Input data:
● ● ● ● ●

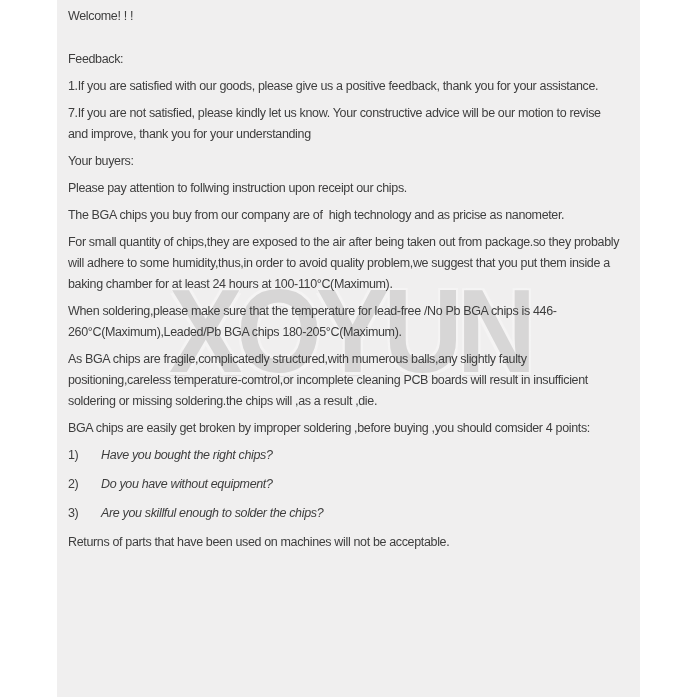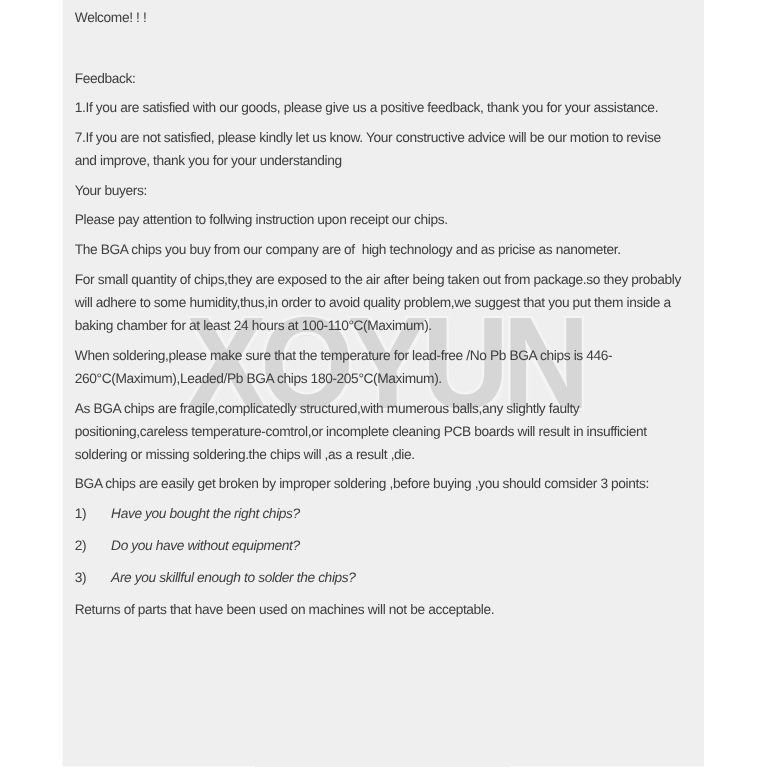--- a/index.html
+++ b/index.html
@@ -61,7 +61,7 @@
     white-space: pre-wrap;
   }
   p.welcome {
-    margin-bottom: 34px;
+    margin-bottom: 22px;
   }
   .list-item {
     display: flex;

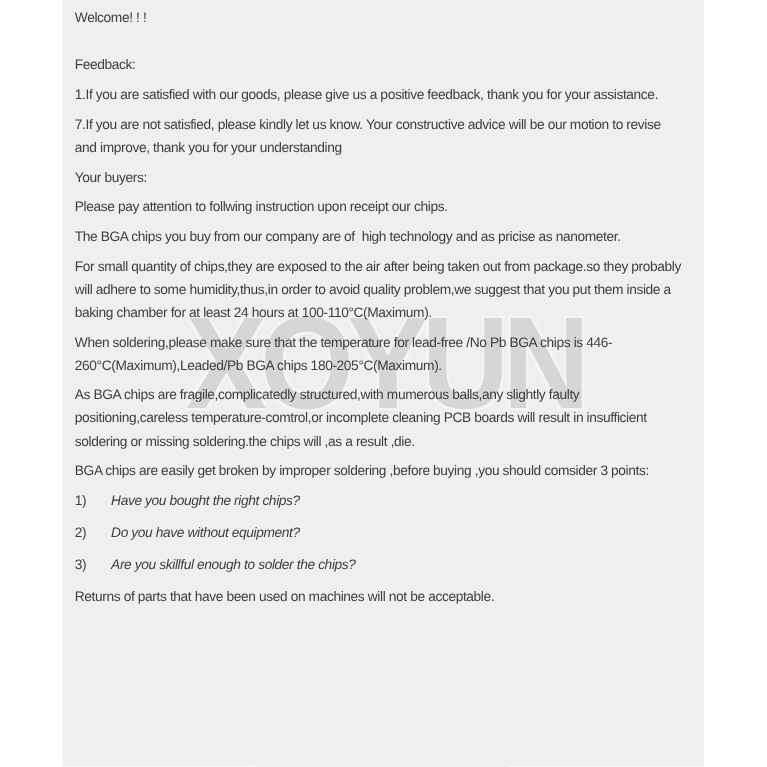--- a/index.html
+++ b/index.html
@@ -108,7 +108,7 @@
 
       <p>As BGA chips are fragile,complicatedly structured,with mumerous balls,any slightly faulty positioning,careless temperature-comtrol,or incomplete cleaning PCB boards will result in insufficient soldering or missing soldering.the chips will ,as a result ,die.</p>
 
-      <p>BGA chips are easily get broken by improper soldering ,before buying ,you should comsider 3 points:</p>
+      <p>BGA chips are easily get broken by improper soldering ,before buying ,you should comsider 4 points:</p>
 
       <div class="list-item">
         <span class="num">1)</span>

● ● ● ● ●

The task: Copy out the data verbatim, excluding the pictures.

Your response:
--- a/index.html
+++ b/index.html
@@ -61,7 +61,7 @@
     white-space: pre-wrap;
   }
   p.welcome {
-    margin-bottom: 34px;
+    margin-bottom: 22px;
   }
   .list-item {
     display: flex;

--- a/index.html
+++ b/index.html
@@ -108,7 +108,7 @@
 
       <p>As BGA chips are fragile,complicatedly structured,with mumerous balls,any slightly faulty positioning,careless temperature-comtrol,or incomplete cleaning PCB boards will result in insufficient soldering or missing soldering.the chips will ,as a result ,die.</p>
 
-      <p>BGA chips are easily get broken by improper soldering ,before buying ,you should comsider 3 points:</p>
+      <p>BGA chips are easily get broken by improper soldering ,before buying ,you should comsider 4 points:</p>
 
       <div class="list-item">
         <span class="num">1)</span>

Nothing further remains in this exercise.